Macapá se junta ao “Acorda Brasil” em ato por liberdade e justiça.
Enquanto muitos ainda tentam silenciar a insatisfação popular, Macapá voltou a dar uma resposta clara neste domingo, 25. Inspirados pela coragem do deputado federal Nikolas Ferreira, que caminhou 240 quilômetros de Belo Horizonte até Brasília no movimento “Acorda Brasil”, apoiadores do ex-presidente Jair Bolsonaro ocuparam o Parque Meio do Mundo para exigir justiça, liberdade e respeito à Constituição.

Movimento poopular e orgânico onde as pessoas levaram suas mensagens em cartazes, faixas e com a sua voz.
Não foi um ato convocado por partidos, gabinetes ou estruturas eleitorais. Foi o povo. Em apenas três dias de divulgação orgânica nas redes sociais, mais de 200 pessoas atenderam ao chamado. Homens, mulheres, idosos e crianças se reuniram movidos por um sentimento comum: a revolta diante do que consideram uma sequência de abusos cometidos contra cidadãos brasileiros nos últimos anos.
Para os manifestantes, o Brasil vive um período de medo e insegurança jurídica desde que centenas de pessoas comuns, sem antecedentes criminais, foram presas de forma arbitrária, rotuladas como golpistas sem o devido processo legal. A indignação não é abstrata — ela tem nomes, rostos e histórias que, segundo o grupo, vêm sendo ignoradas por quem deveria zelar pela Justiça.

Manifestantes pediam a liberdade de Bolsonaro e já levantavam o grito de Flávio Presidente.
A escolha do Meio do Mundo não foi aleatória. Dali, do ponto que simboliza o centro do planeta, os manifestantes quiseram fazer ecoar um recado claro: o Brasil não pode aceitar decisões tomadas por ministros que, na visão do grupo, extrapolam suas funções judiciais, agem politicamente e agora aparecem envolvidos até o pescoço em escândalos como o do Banco Master.
O ato foi pacífico, ordeiro e organizado, desmontando mais uma vez a narrativa que tenta associar manifestações de direita à violência. Vieram pessoas de Ferreira Gomes, Oiapoque, Santana e de diversos bairros da capital. Com bandeiras do Brasil, caixa de som improvisada e muita disposição, cidadãos comuns tomaram a palavra para dizer o que pensam — algo cada vez mais raro em um país onde a liberdade de expressão parece estar sob permanente ameaça.
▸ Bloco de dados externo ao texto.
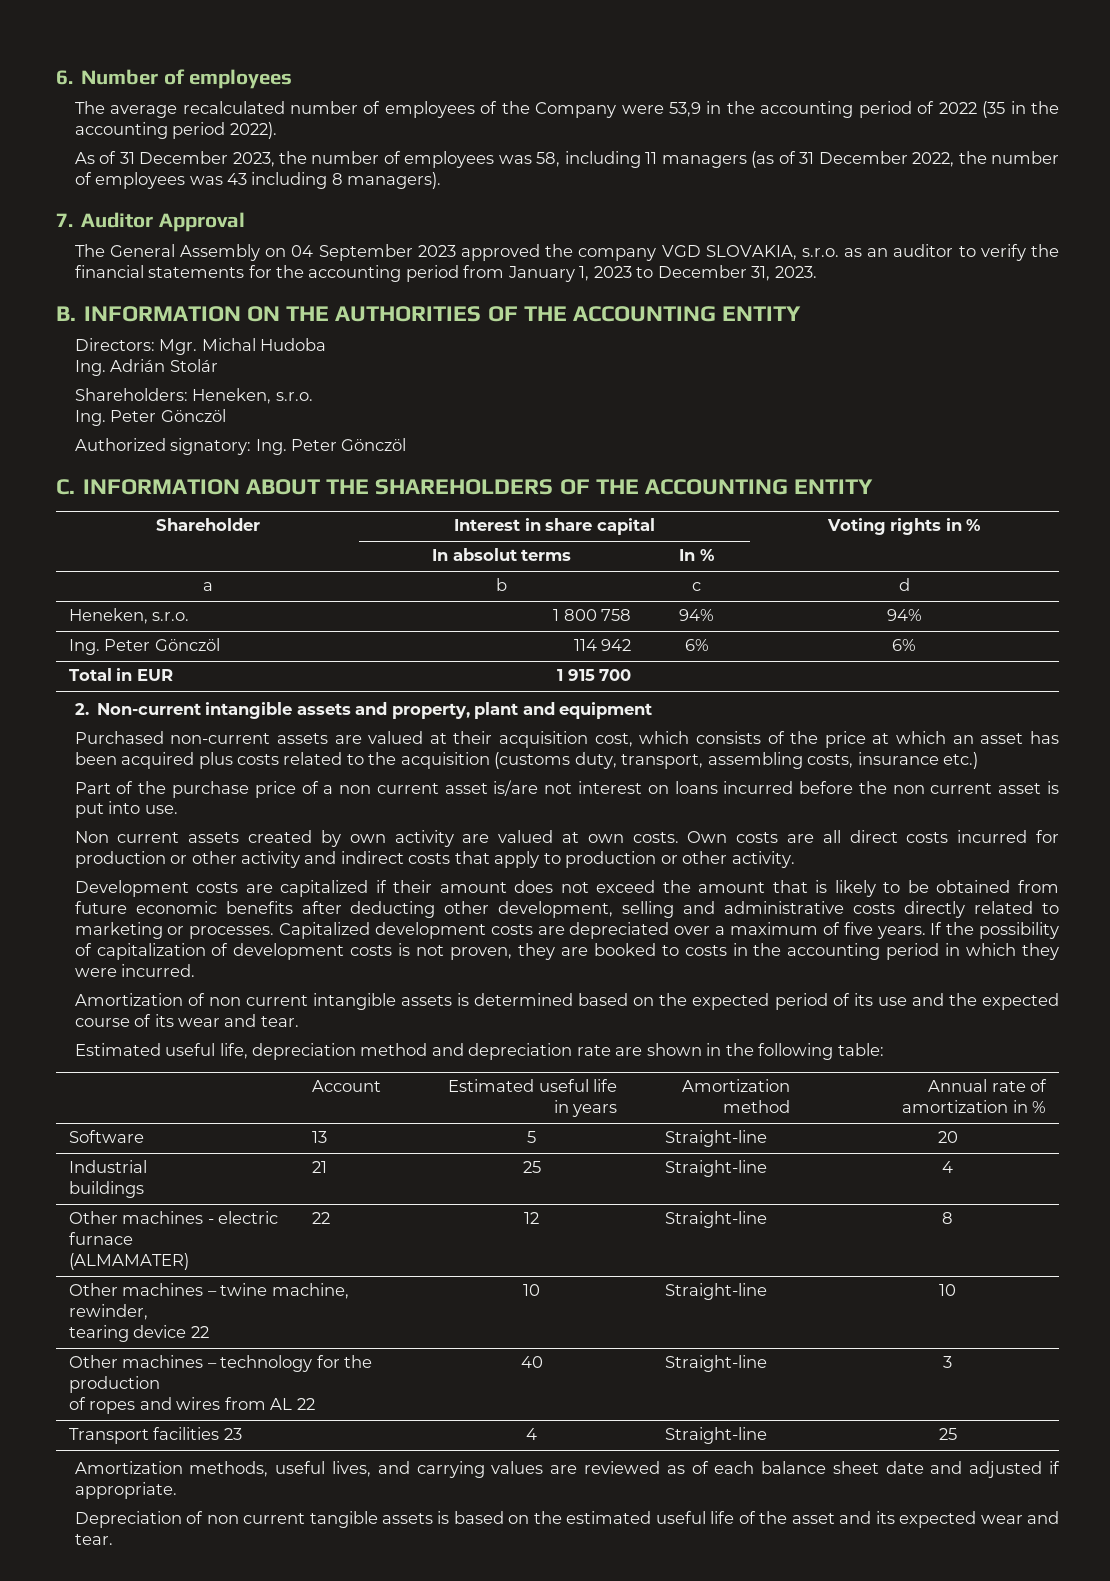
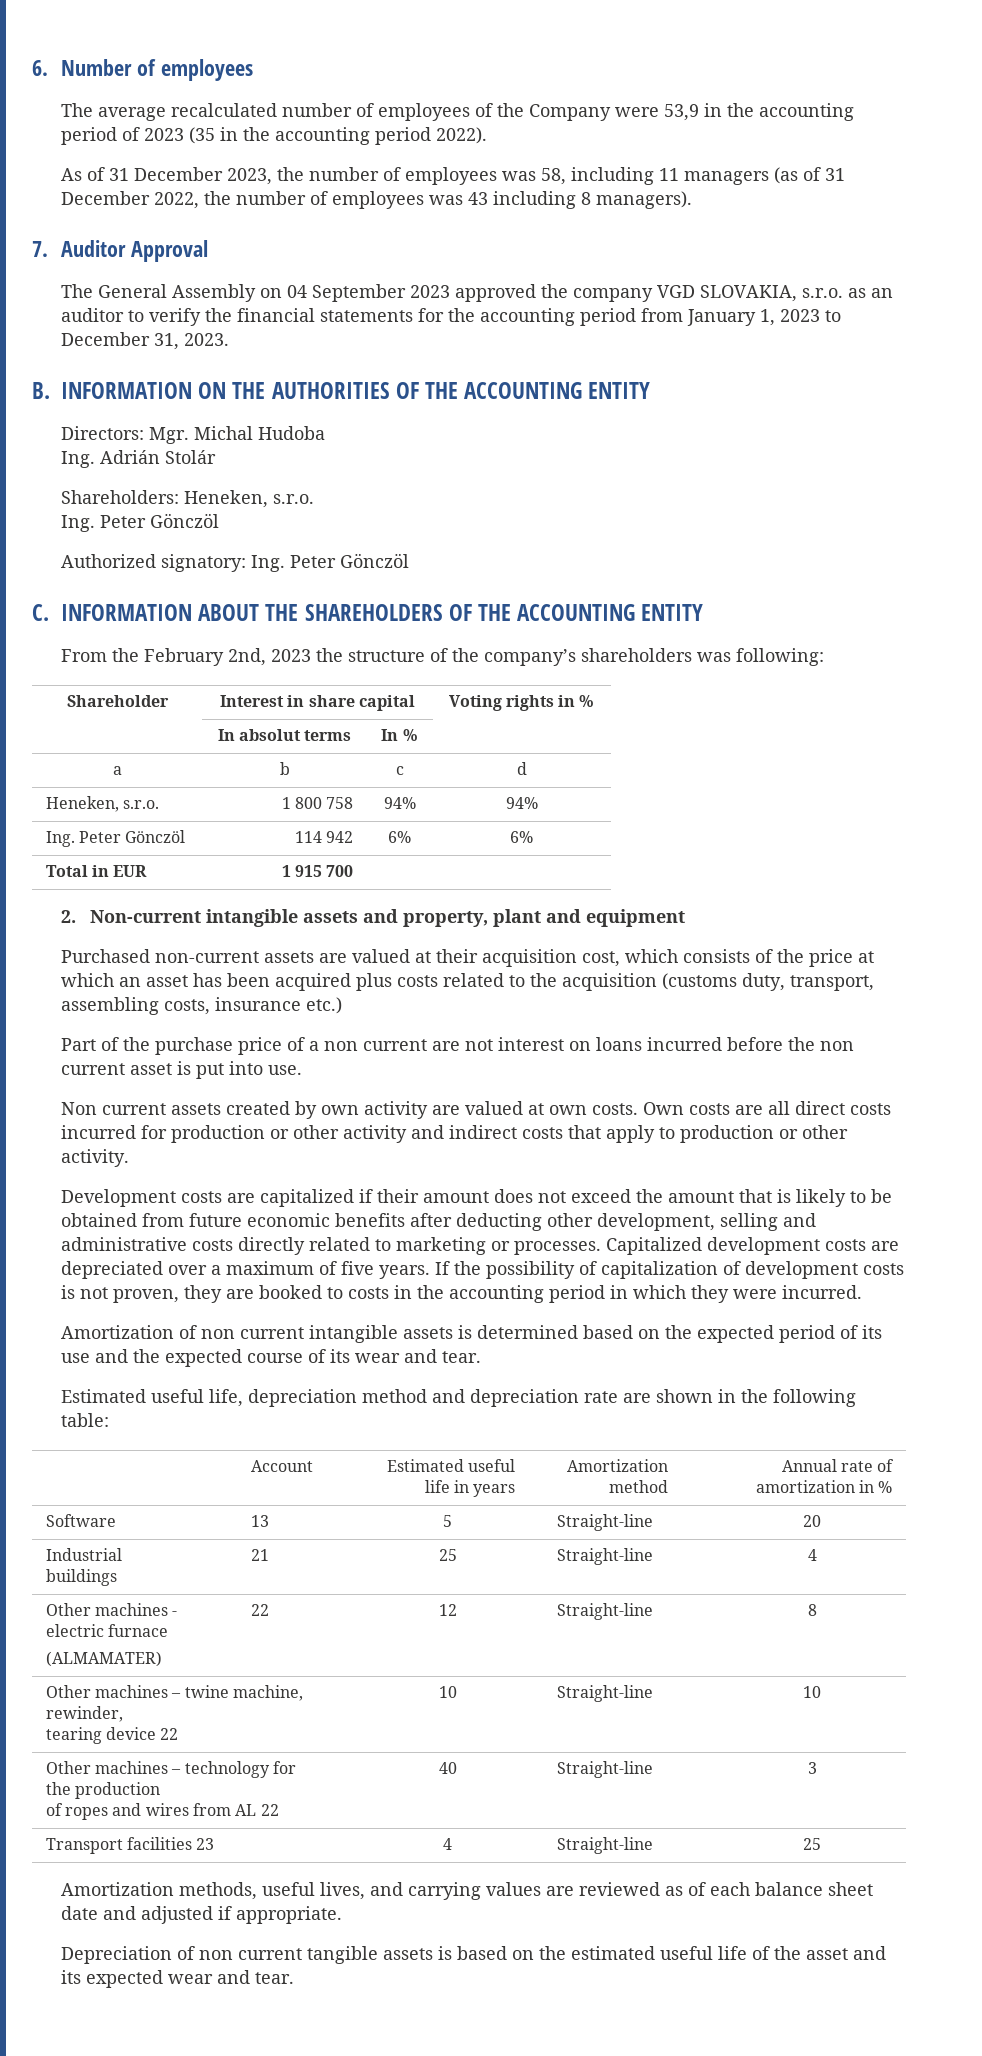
- The average recalculated number of employees of the Company were 53,9 in the accounting period of 2022 (35 in the accounting period 2022).
+ The average recalculated number of employees of the Company were 53,9 in the accounting period of 2023 (35 in the accounting period 2022).
+ From the February 2nd, 2023 the structure of the company’s shareholders was following:
- Part of the purchase price of a non current asset is/are not interest on loans incurred before the non current asset is put into use.
+ Part of the purchase price of a non current are not interest on loans incurred before the non current asset is put into use.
O clima era de pertencimento e reencontro. Muitos relataram alívio por perceber que não estão sozinhos, que há outros brasileiros igualmente inconformados com o rumo do país. A união em torno de pautas como ética, economia sólida, segurança jurídica e liberdade constitucional fortaleceu o grupo e reacendeu a disposição para continuar nas ruas.
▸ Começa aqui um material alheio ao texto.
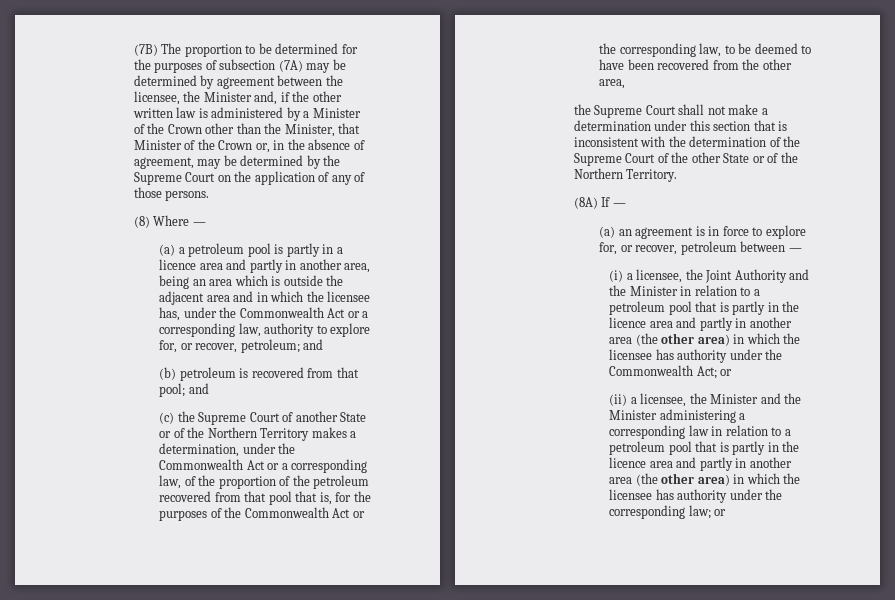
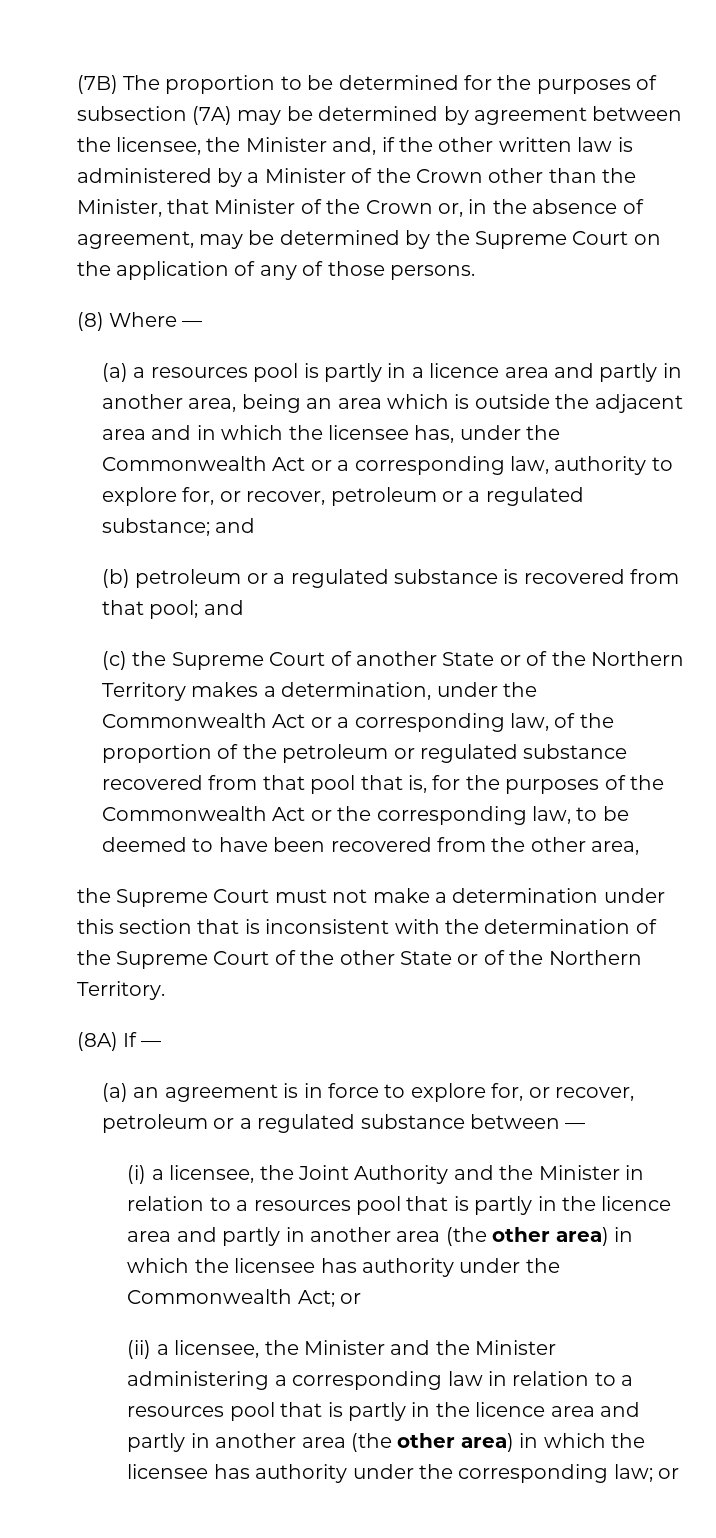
- (a) a petroleum pool is partly in a licence area and partly in another area, being an area which is outside the adjacent area and in which the licensee has, under the Commonwealth Act or a corresponding law, authority to explore for, or recover, petroleum; and
+ (a) a resources pool is partly in a licence area and partly in another area, being an area which is outside the adjacent area and in which the licensee has, under the Commonwealth Act or a corresponding law, authority to explore for, or recover, petroleum or a regulated substance; and
- (b) petroleum is recovered from that pool; and
+ (b) petroleum or a regulated substance is recovered from that pool; and
- (c) the Supreme Court of another State or of the Northern Territory makes a determination, under the Commonwealth Act or a corresponding law, of the proportion of the petroleum recovered from that pool that is, for the purposes of the Commonwealth Act or the corresponding law, to be deemed to have been recovered from the other area,
+ (c) the Supreme Court of another State or of the Northern Territory makes a determination, under the Commonwealth Act or a corresponding law, of the proportion of the petroleum or regulated substance recovered from that pool that is, for the purposes of the Commonwealth Act or the corresponding law, to be deemed to have been recovered from the other area,
- the Supreme Court shall not make a determination under this section that is inconsistent with the determination of the Supreme Court of the other State or of the Northern Territory.
+ the Supreme Court must not make a determination under this section that is inconsistent with the determination of the Supreme Court of the other State or of the Northern Territory.
- (a) an agreement is in force to explore for, or recover, petroleum between —
+ (a) an agreement is in force to explore for, or recover, petroleum or a regulated substance between —
- (i) a licensee, the Joint Authority and the Minister in relation to a petroleum pool that is partly in the licence area and partly in another area (the other area) in which the licensee has authority under the Commonwealth Act; or
+ (i) a licensee, the Joint Authority and the Minister in relation to a resources pool that is partly in the licence area and partly in another area (the other area) in which the licensee has authority under the Commonwealth Act; or
- (ii) a licensee, the Minister and the Minister administering a corresponding law in relation to a petroleum pool that is partly in the licence area and partly in another area (the other area) in which the licensee has authority under the corresponding law; or
+ (ii) a licensee, the Minister and the Minister administering a corresponding law in relation to a resources pool that is partly in the licence area and partly in another area (the other area) in which the licensee has authority under the corresponding law; or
O ato também contou com orações em favor da nação brasileira.
Durante o protesto, uma pergunta ecoou com força: onde estão os parlamentares? Onde estão aqueles que pedem votos em nome da liberdade, mas se calam diante das prisões, dos abusos e das violações de direitos? A crítica foi direta e sem rodeios. Para muitos presentes, chegou a hora de parar de eleger quem não representa o povo e não luta quando mais importa.
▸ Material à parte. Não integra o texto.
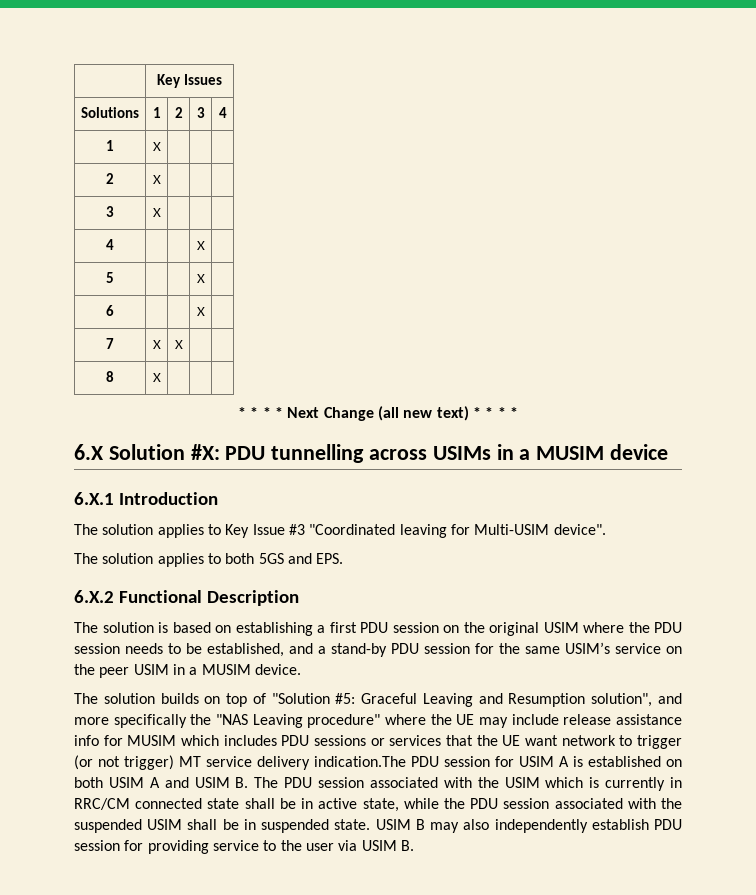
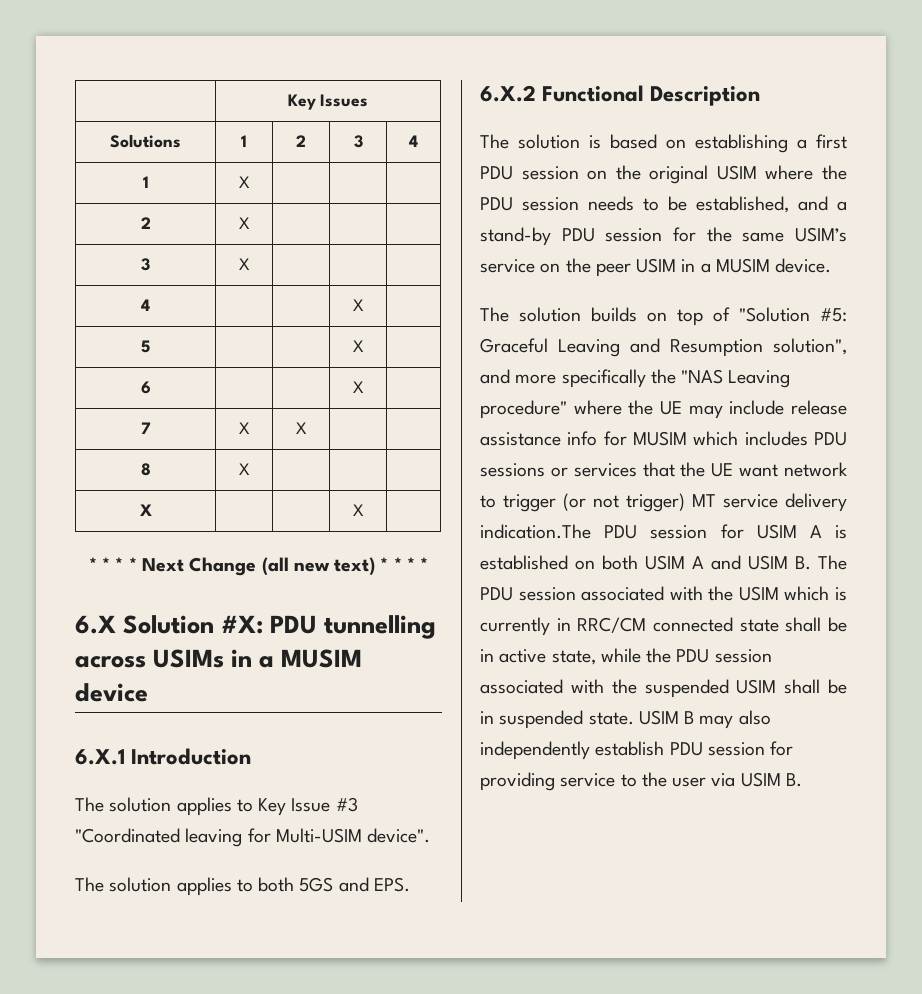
+ X | | | X |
A indignação com o que classificam como prisão criminosa de Jair Bolsonaro e a denúncia de uma tentativa deliberada de eliminá-lo politicamente — e até fisicamente — também estiveram no centro das manifestações. O grito de “Bolsonaro Livre” se misturou a protestos contra ministros do STF e senadores do Amapá, além do canto do Hino Nacional e músicas que projetam Flávio Bolsonaro como alternativa para o futuro do país.

O ato contou com a presença de crianças e idosos. Cidadãos comuns usaram da palavra para expressar sua opinião.
Em um dos momentos mais simbólicos, os manifestantes interromperam os discursos para orar. Pediram a intervenção divina na história do Brasil, demonstrando que, além da luta política, há uma dimensão espiritual no sentimento de quem acredita que o país vive uma batalha moral e institucional.
O recado deixado no Meio do Mundo é claro: o Amapá acordou. E a mobilização não termina aqui. Os participantes afirmam que continuarão atentos aos desdobramentos nacionais e às próximas ações lideradas por Nikolas Ferreira, certos de que o silêncio não é mais uma opção.